*** Opening DATA ***

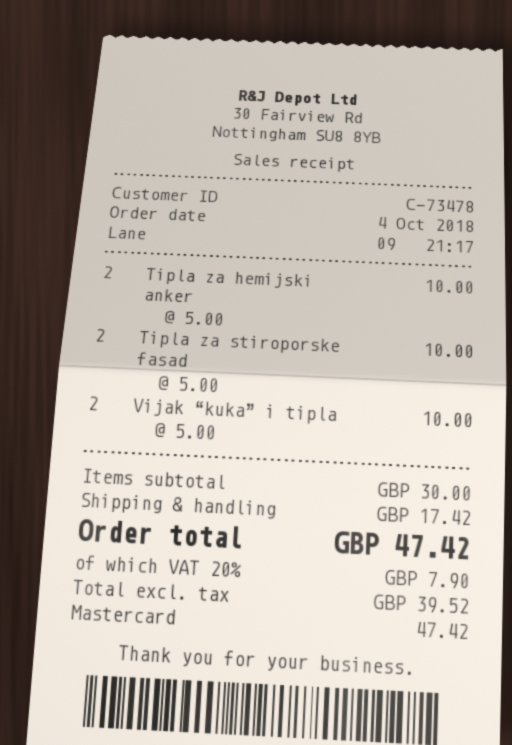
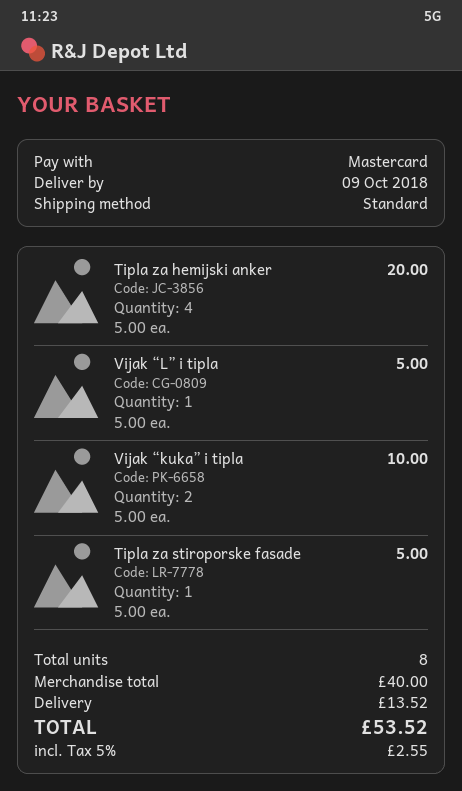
Tipla za hemijski anker: 2 x 5.00 = 10.00 -> 4 x 5.00 = 20.00
Tipla za stiroporske fasad: 2 x 5.00 = 10.00 -> 1 x 5.00 = 5.00
Vijak “L” i tipla: none -> 1 x 5.00 = 5.00
subtotal: 30.00 -> 40.00
shipping: 17.42 -> 13.52
tax: 20% = 7.90 -> 5% = 2.55
total: 47.42 -> 53.52

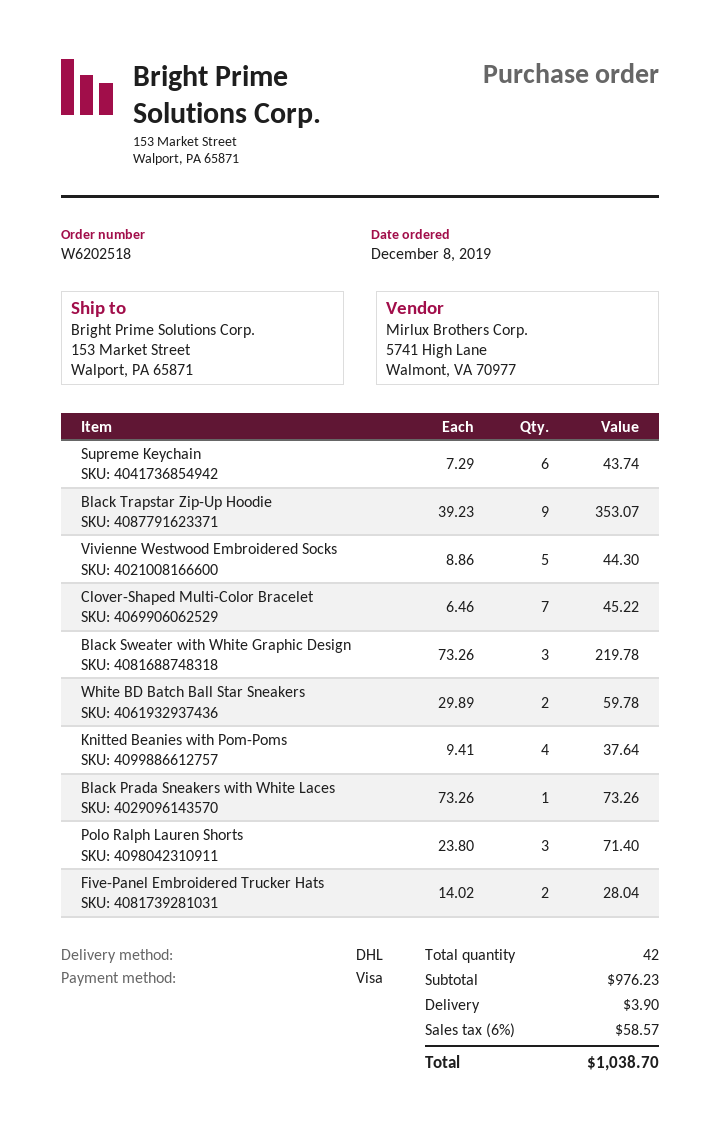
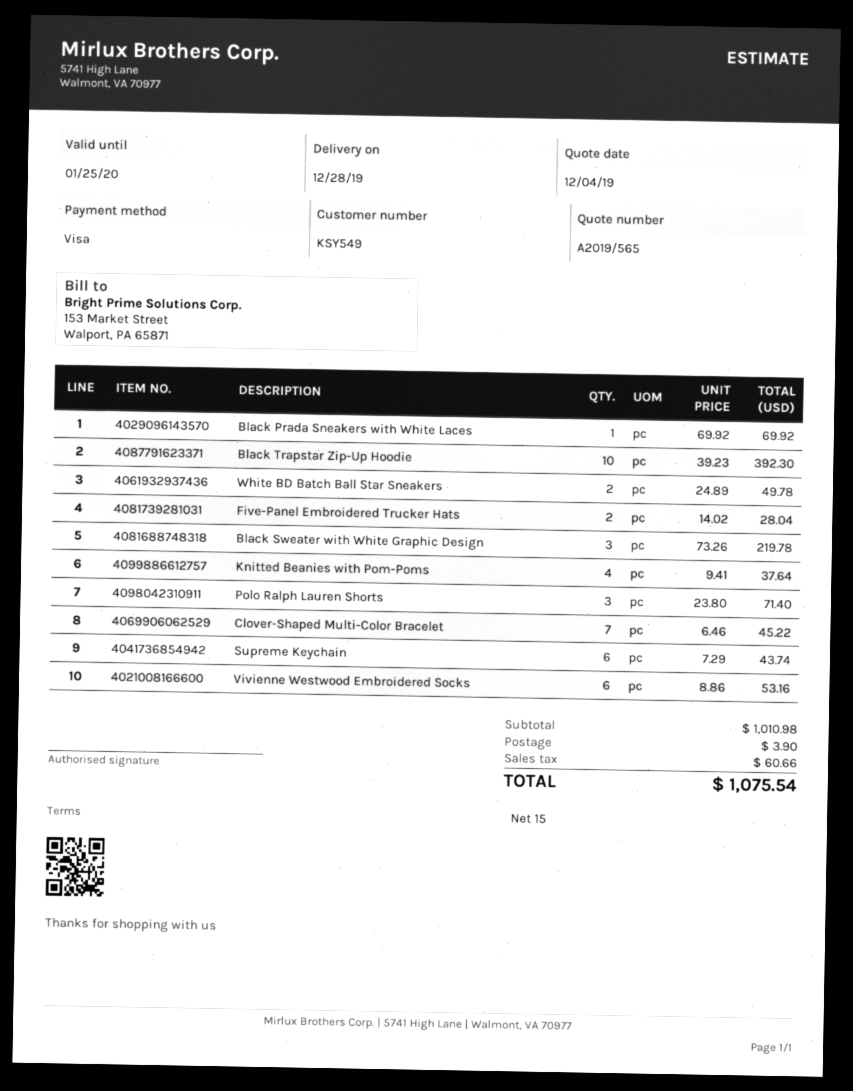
Black Trapstar Zip-Up Hoodie: 9 x 39.23 = 353.07 -> 10 x 39.23 = 392.30
Vivienne Westwood Embroidered Socks: 5 x 8.86 = 44.30 -> 6 x 8.86 = 53.16
White BD Batch Ball Star Sneakers: 2 x 29.89 = 59.78 -> 2 x 24.89 = 49.78
Black Prada Sneakers with White Laces: 1 x 73.26 = 73.26 -> 1 x 69.92 = 69.92
subtotal: 976.23 -> 1010.98
tax: 58.57 -> 60.66
total: 1038.70 -> 1075.54

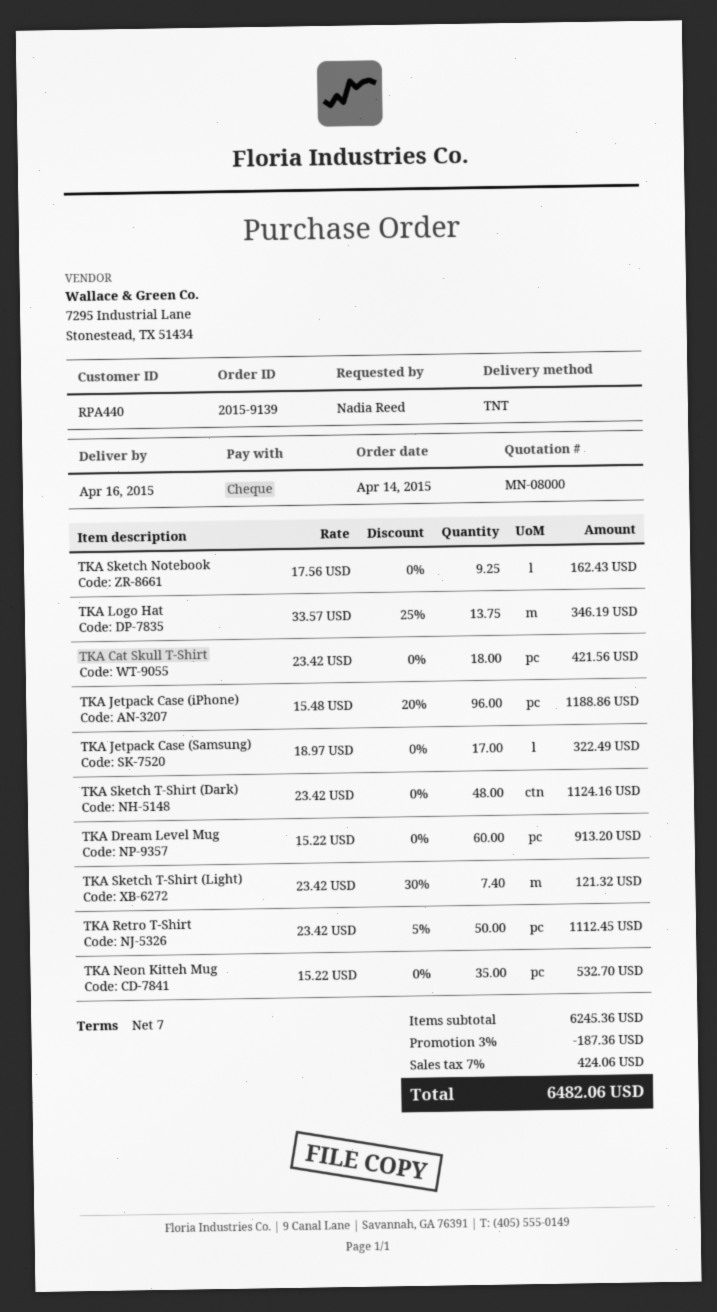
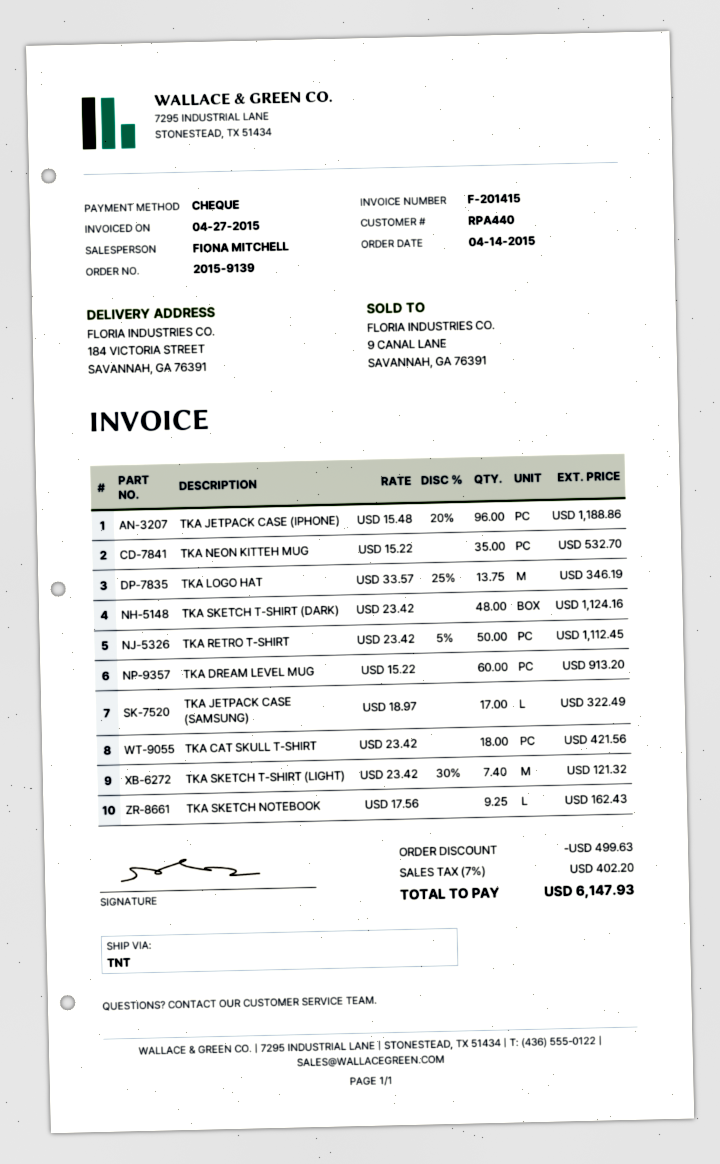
discount: 187.36 -> 499.63
tax: 7% = 424.06 -> 7% = 402.20
total: 6482.06 -> 6147.93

*** Closing DATA ***

▸ REQUIREMENT:
If a line holds a picture, skip the picture and transcribe the rest of the material exactly.

▸ OUTPUT:
Tipla za hemijski anker: 2 x 5.00 = 10.00 -> 4 x 5.00 = 20.00
Tipla za stiroporske fasad: 2 x 5.00 = 10.00 -> 1 x 5.00 = 5.00
Vijak “L” i tipla: none -> 1 x 5.00 = 5.00
subtotal: 30.00 -> 40.00
shipping: 17.42 -> 13.52
tax: 20% = 7.90 -> 5% = 2.55
total: 47.42 -> 53.52

Black Trapstar Zip-Up Hoodie: 9 x 39.23 = 353.07 -> 10 x 39.23 = 392.30
Vivienne Westwood Embroidered Socks: 5 x 8.86 = 44.30 -> 6 x 8.86 = 53.16
White BD Batch Ball Star Sneakers: 2 x 29.89 = 59.78 -> 2 x 24.89 = 49.78
Black Prada Sneakers with White Laces: 1 x 73.26 = 73.26 -> 1 x 69.92 = 69.92
subtotal: 976.23 -> 1010.98
tax: 58.57 -> 60.66
total: 1038.70 -> 1075.54

discount: 187.36 -> 499.63
tax: 7% = 424.06 -> 7% = 402.20
total: 6482.06 -> 6147.93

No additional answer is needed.